Problem: Every entry is to be transcribed as it stands. Images stay out.

Data listing:
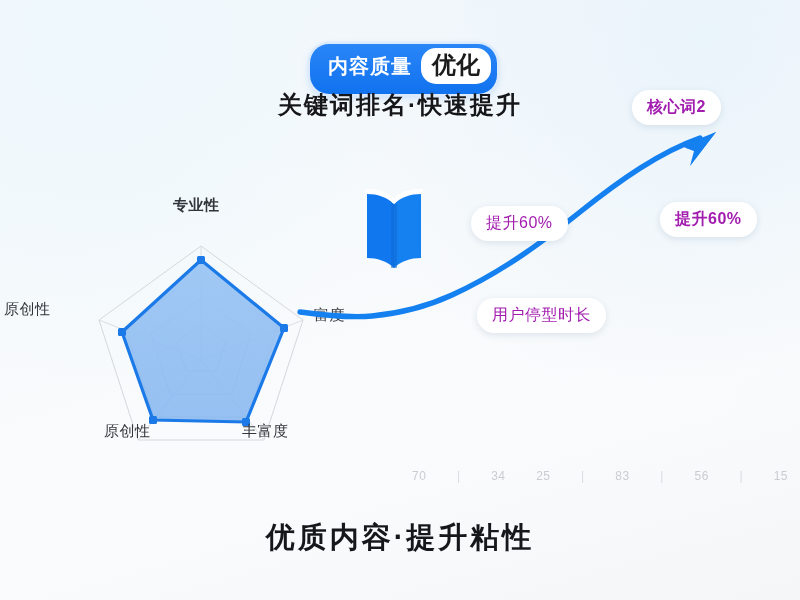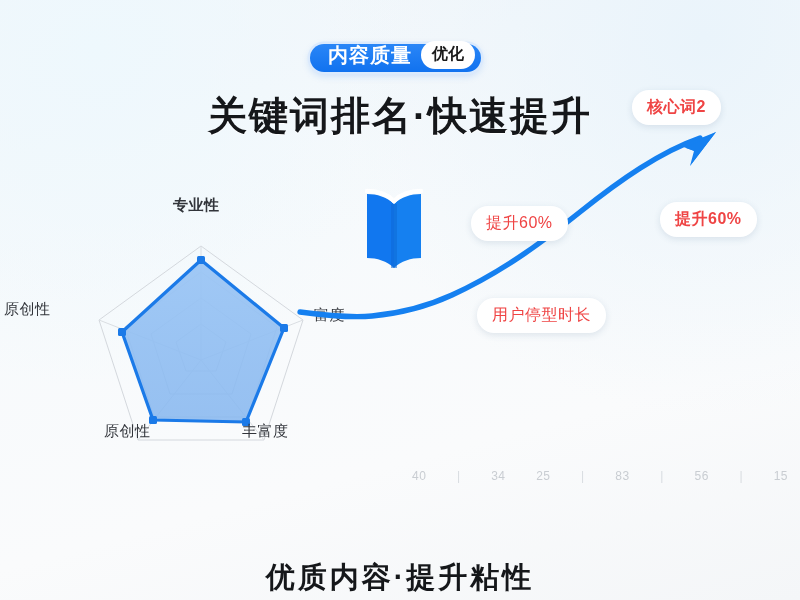"内容质量" #badge { height: 28px -> 50px }
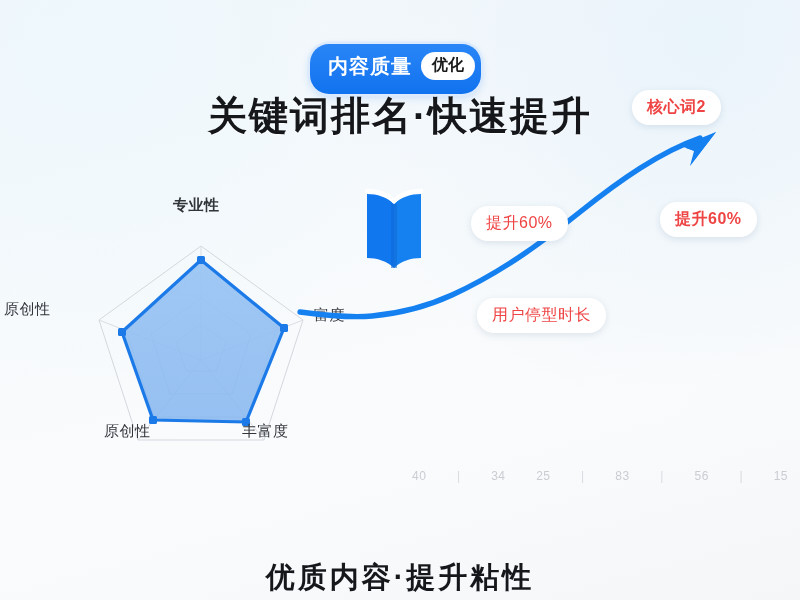"优化" #badge .sub { font-size: 16px -> 24px }
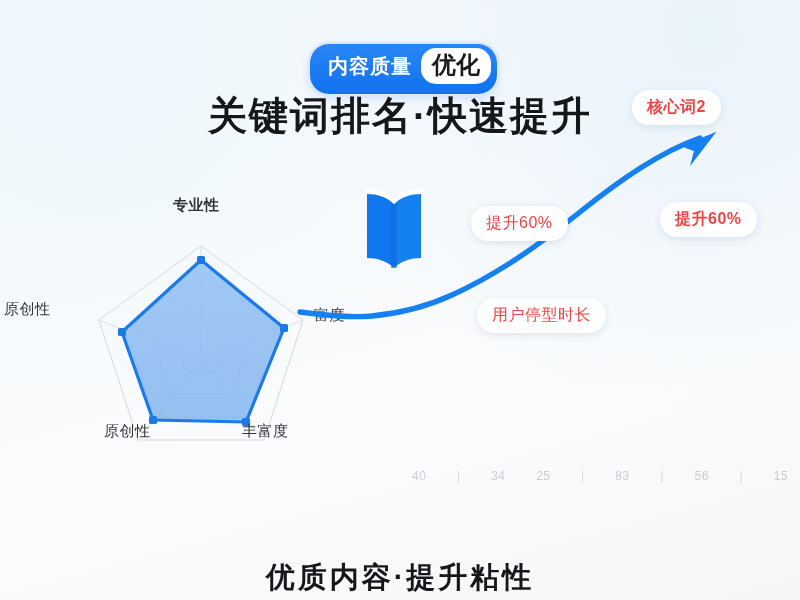"关键词排名·快速提升" #headline { font-size: 39px -> 24px }
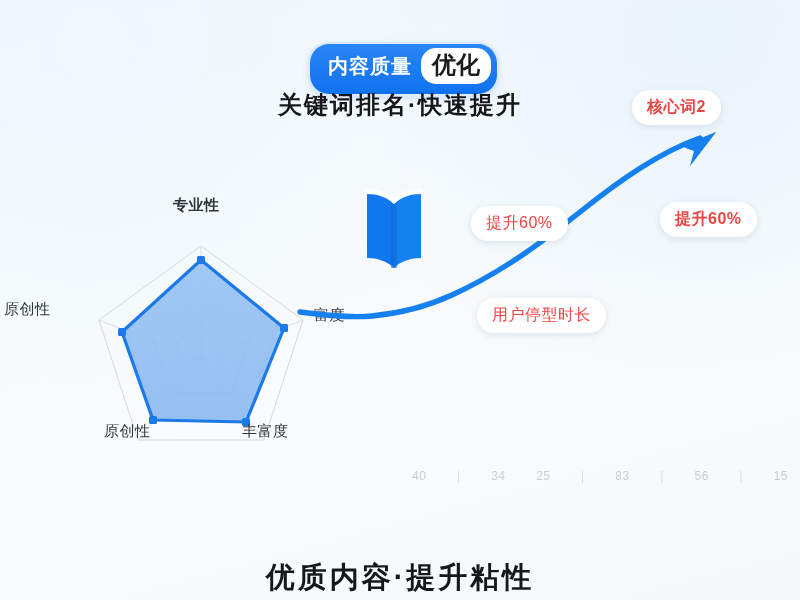"核心词2" .pill { color: #ef4444 -> #a21caf }
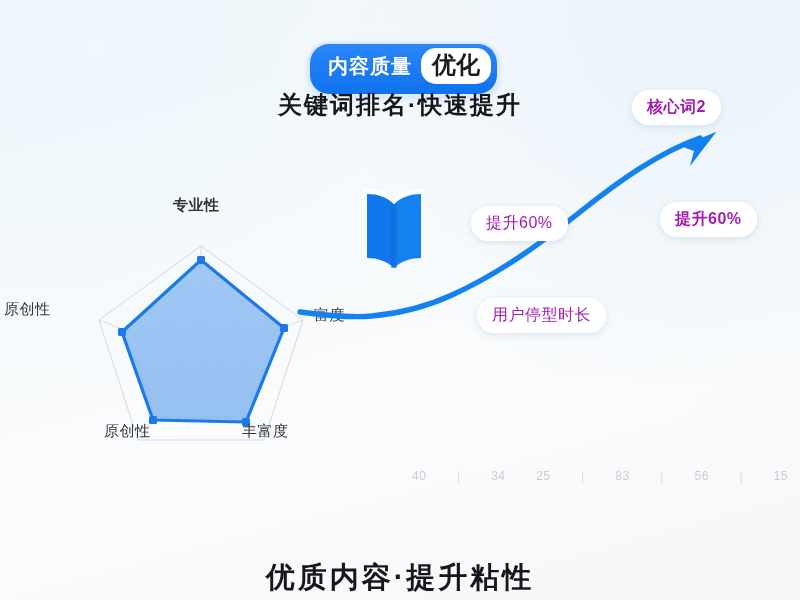"40" span { text: 40 -> 70 }
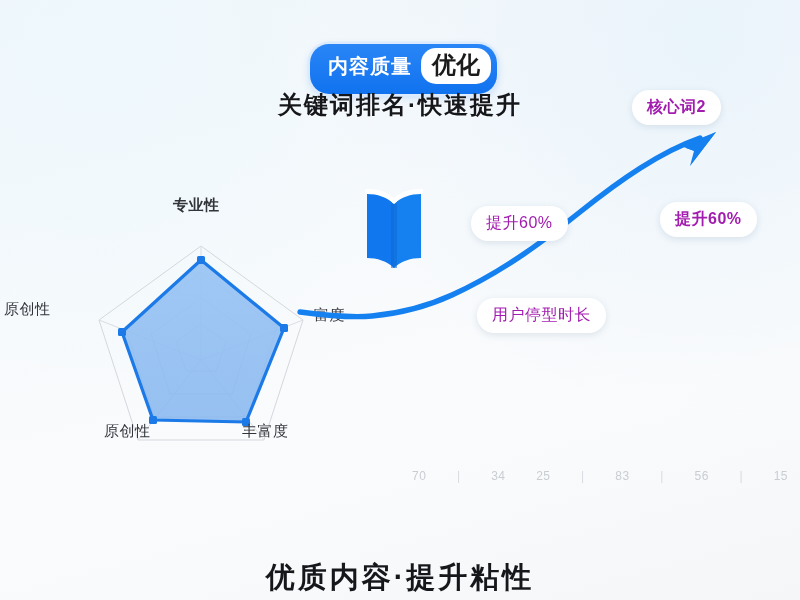"优质内容·提升粘性" #subline { margin-top: 40px -> none }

Answer area:
"内容质量" #badge { height: 28px -> 50px }
"优化" #badge .sub { font-size: 16px -> 24px }
"关键词排名·快速提升" #headline { font-size: 39px -> 24px }
"核心词2" .pill { color: #ef4444 -> #a21caf }
"40" span { text: 40 -> 70 }
"优质内容·提升粘性" #subline { margin-top: 40px -> none }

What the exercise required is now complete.